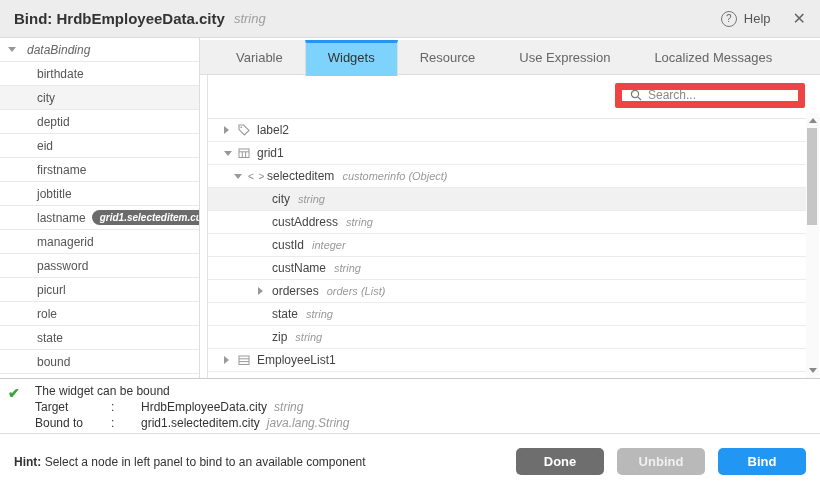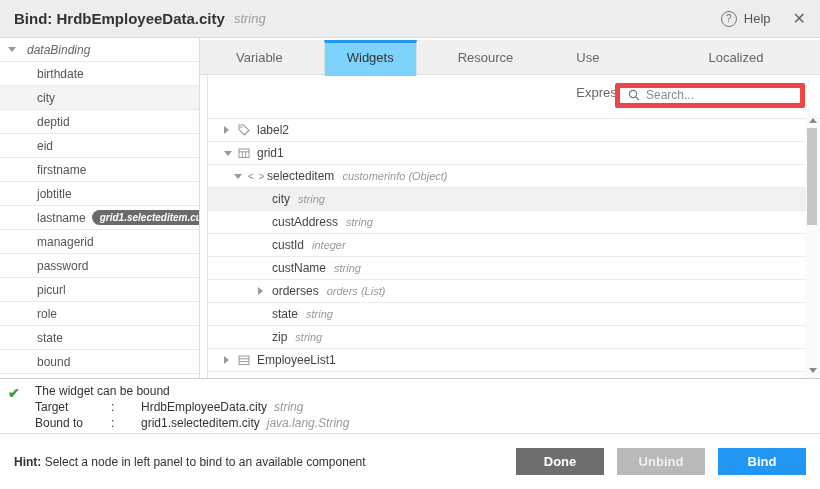"Variable" .tabstrip { gap: 19px -> none }
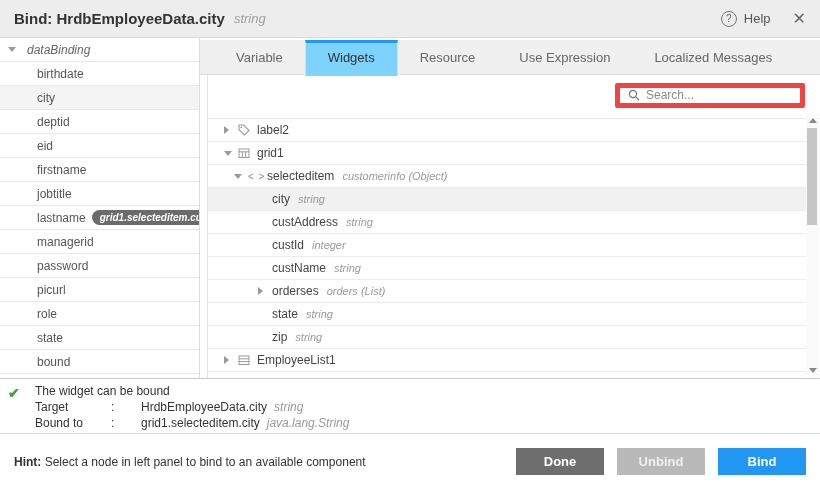"Search..." .search-box { border: 5px solid #ef4444 -> 7px solid #ef4444 }
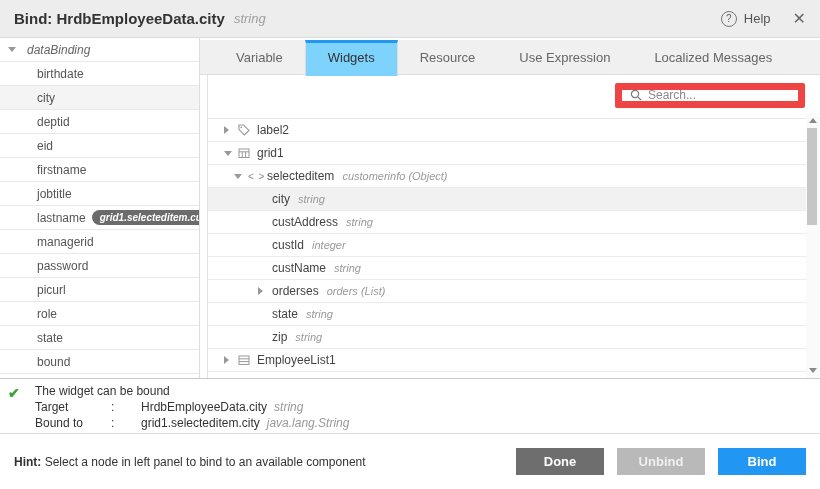"Done" .btn { border-radius: 0 -> 5px }
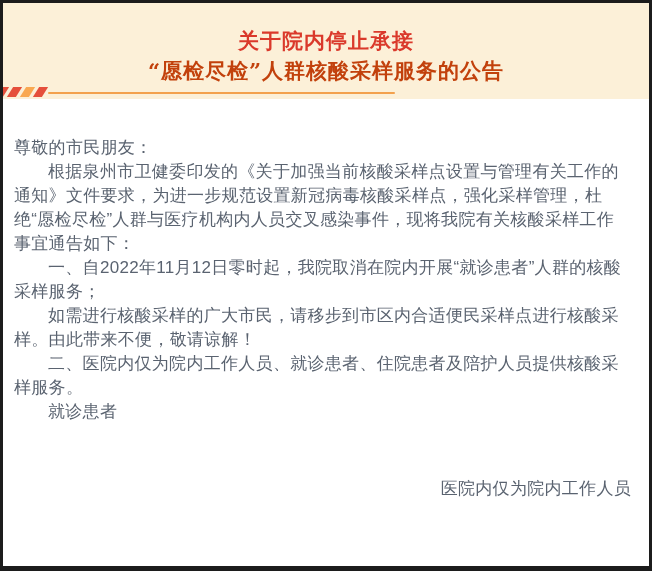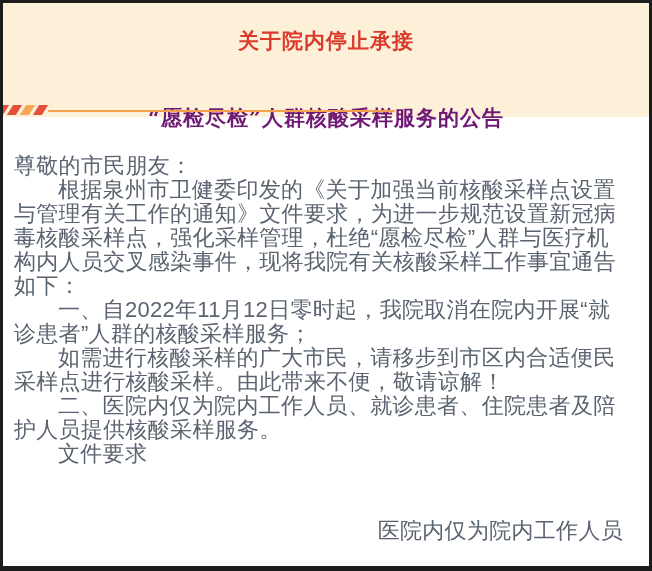"关于院内停止承接" .header { height: 114px -> 96px }
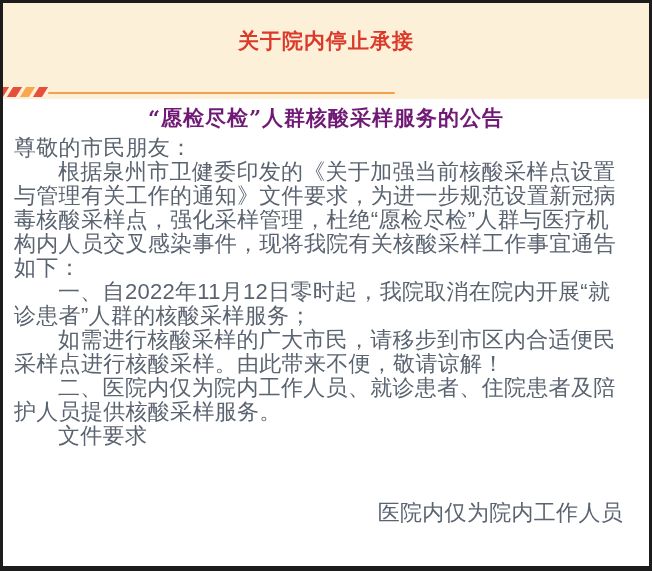"“愿检尽检”人群核酸采样服务的公告" div.title-line { color: #701a75 -> #c2410c; margin-top: 47px -> none }
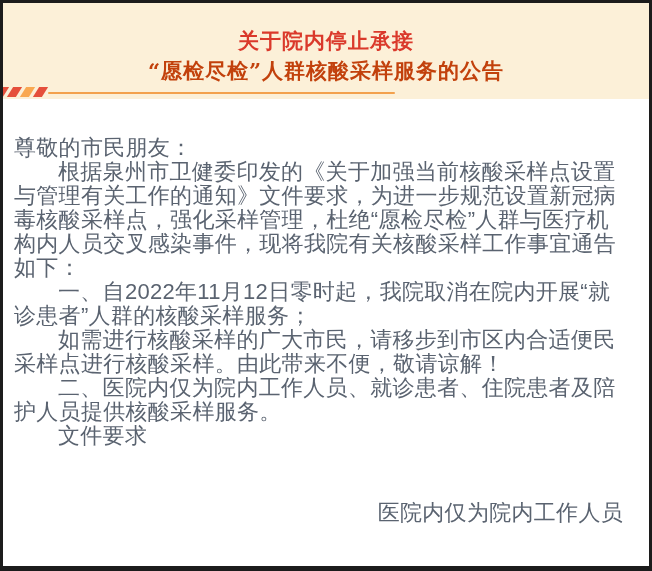"尊敬的市民朋友：" .notice-body { font-size: 22px -> 17px; padding: 37px 26px 0 11px -> 37px 18px 0 11px }
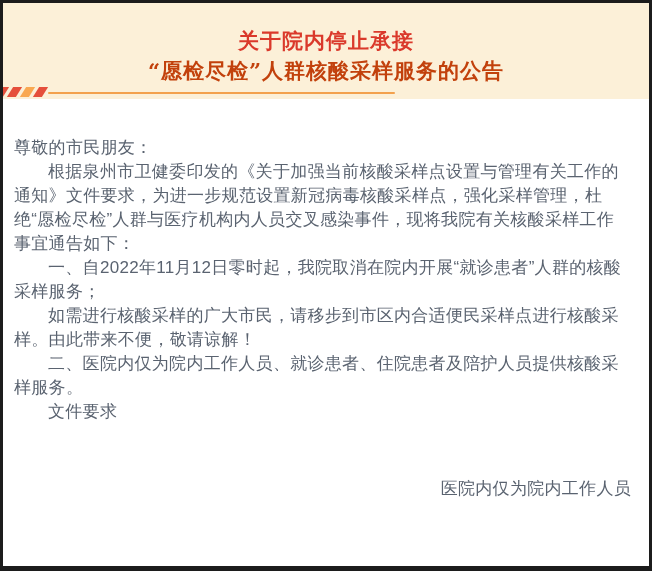"文件要求" p.para { text: 文件要求 -> 就诊患者 }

### TASK BRIEF
Extract word for word every line from the line that contains "height: 114px ->" to the final line of the data, both included, and nothing else; skip the pictures.

### ANSWER AREA
"关于院内停止承接" .header { height: 114px -> 96px }
"“愿检尽检”人群核酸采样服务的公告" div.title-line { color: #701a75 -> #c2410c; margin-top: 47px -> none }
"尊敬的市民朋友：" .notice-body { font-size: 22px -> 17px; padding: 37px 26px 0 11px -> 37px 18px 0 11px }
"文件要求" p.para { text: 文件要求 -> 就诊患者 }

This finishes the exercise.